WHAT TO WORK ON: What is needed is a single figure: how many lines of the records below contain the word "none".

(Data extracted from a collection)
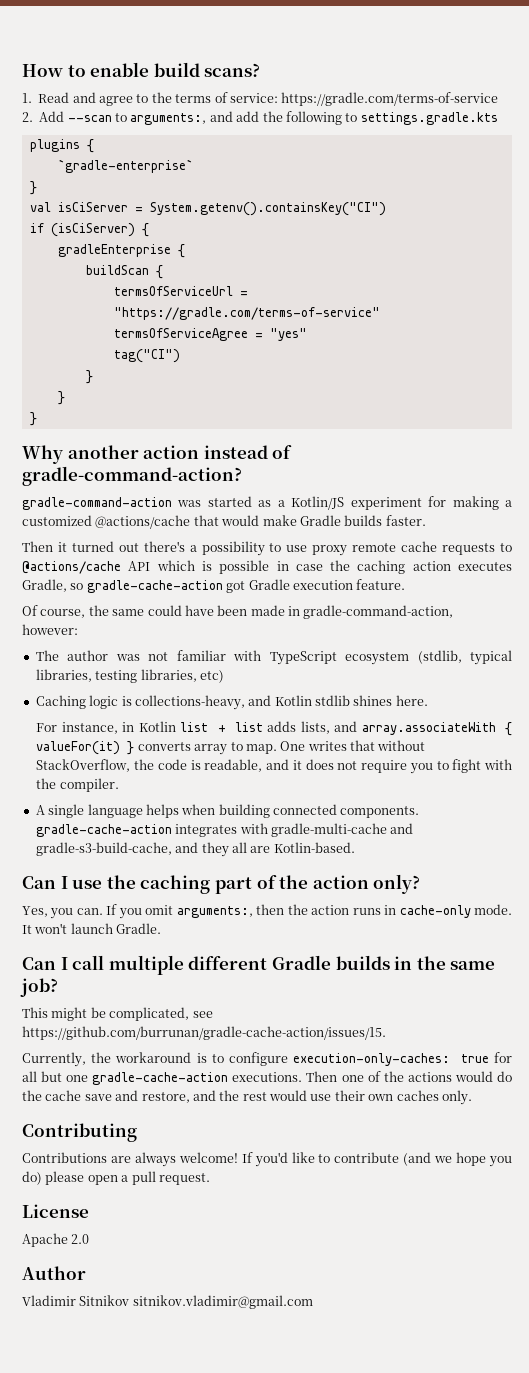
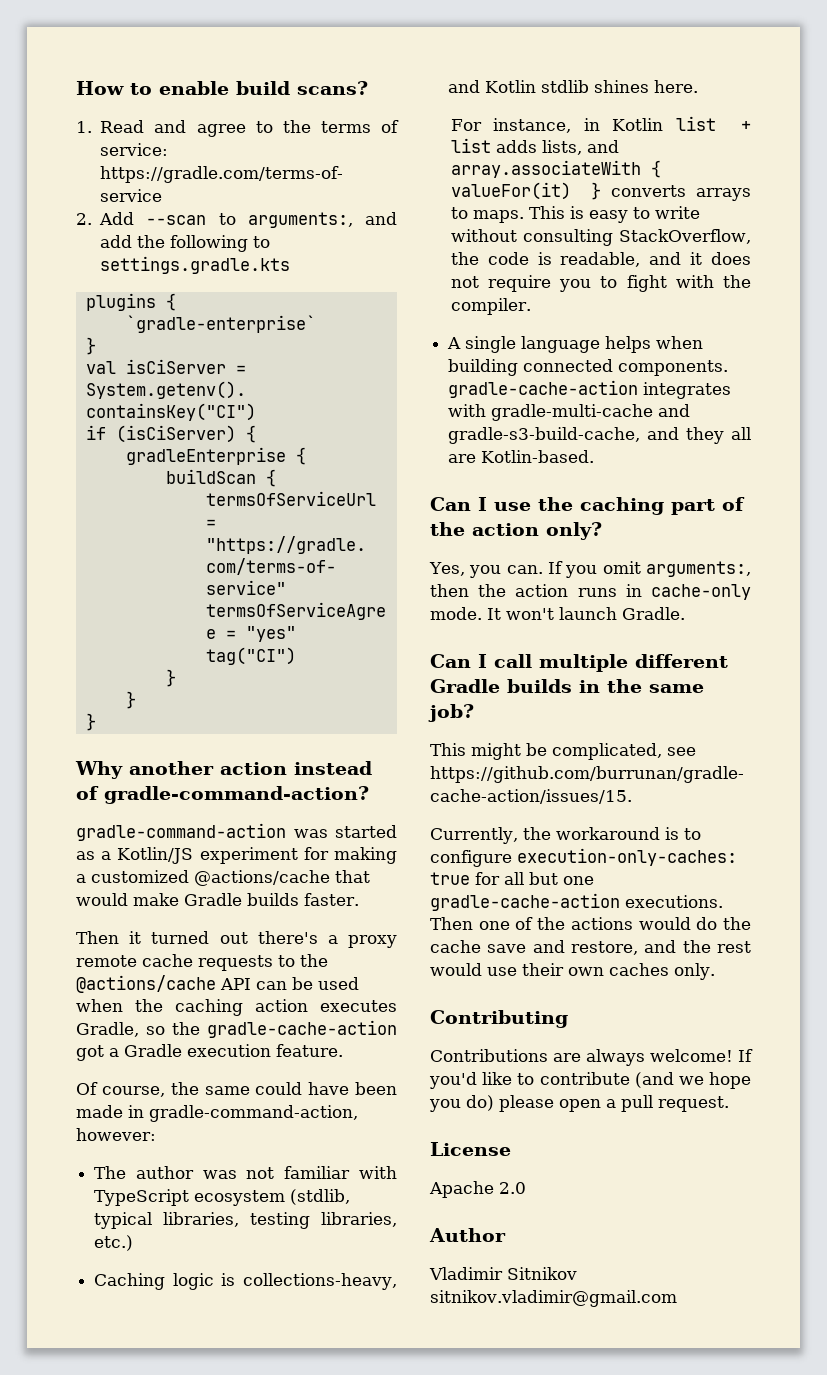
[201,541,308,556] possibility to use -> (338, 939) none
(512, 547) none -> [300,954,328,967] the
[156,560,323,574] which is possible in case -> [256,977,359,990] [76,999,123,1012] can be used when
(84, 586) none -> [172,1022,200,1035] the
(246, 587) none -> [109,1048,119,1057] a
[199,670,224,683] etc) -> [94,1235,134,1251] etc.)
[194,740,426,755] array to map. One writes that without -> [696,188,751,201] [450,206,700,223] [450,229,613,246] arrays to maps. This is easy to write without consulting

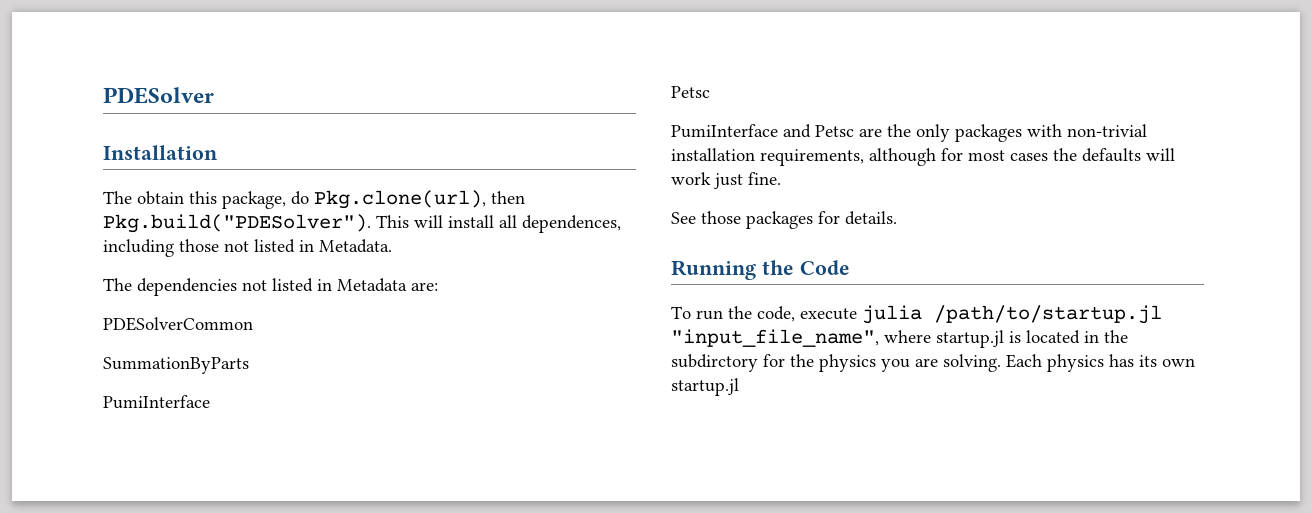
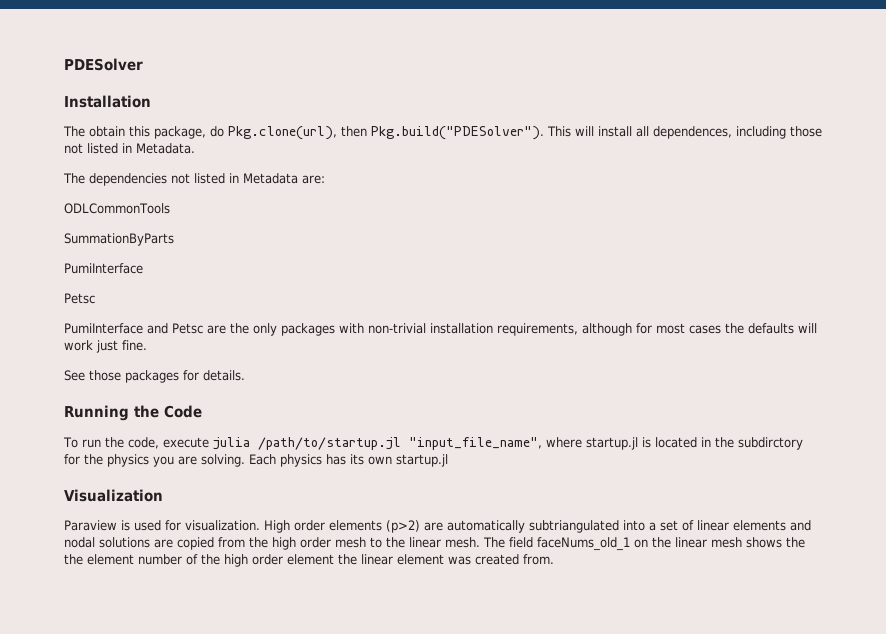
[103,317,253,331] PDESolverCommon -> [64,203,170,214] ODLCommonTools
(739, 387) none -> [64,489,163,502] [64,520,811,533] [64,537,805,551] [64,554,554,567] // Visualization // Paraview is used for visualization. High order elements (p>2) are automatically subtriangulated into a set of linear elements and nodal solutions are copied from the high order mesh to the linear mesh. The field faceNums_old_1 on the linear mesh shows the the element number of the high order element the linear element was created from.

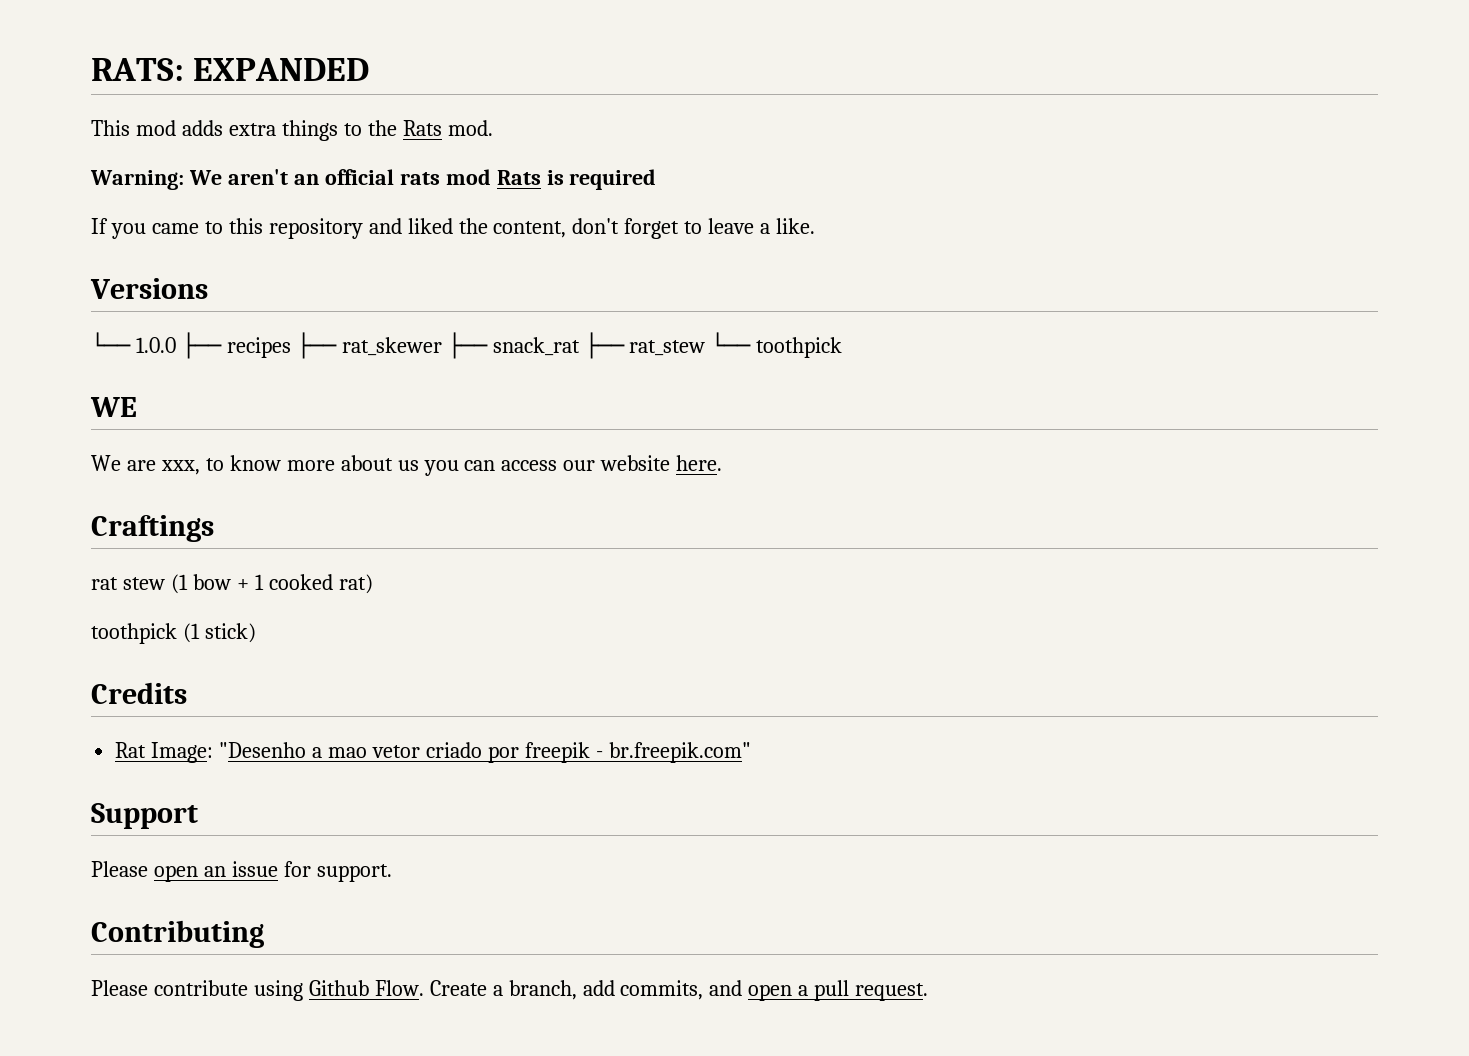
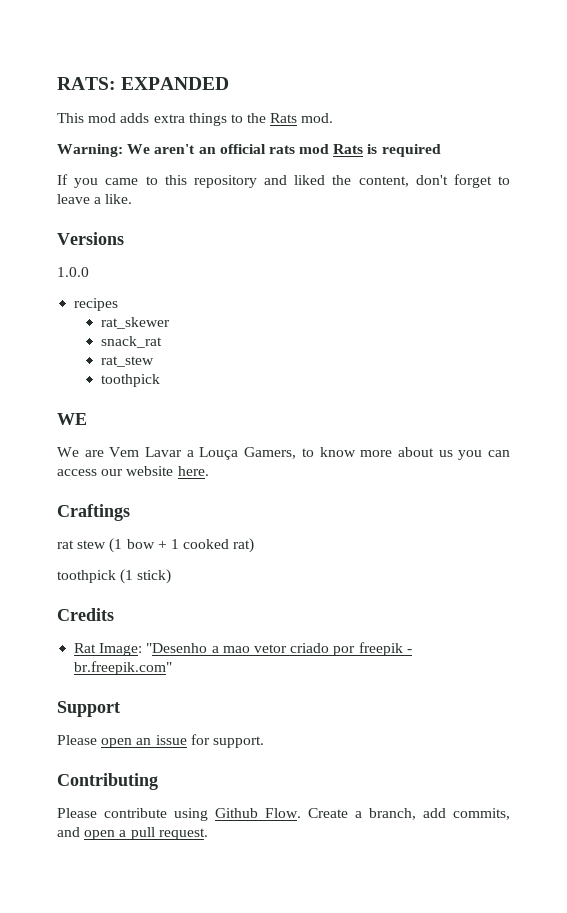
[91,332,131,353] └── -> (124, 238) none
[181,332,222,359] ├── -> (89, 272) //
[296,332,337,359] ├── -> (119, 304) //
[447,332,488,359] ├── -> (171, 323) //
[584,332,625,359] ├── -> (163, 342) //
[711,332,752,353] └── -> (155, 361) //
[160,460,200,475] xxx, -> [109,447,297,460] Vem Lavar a Louça Gamers,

ANSWER FOR THIS EXERCISE: 6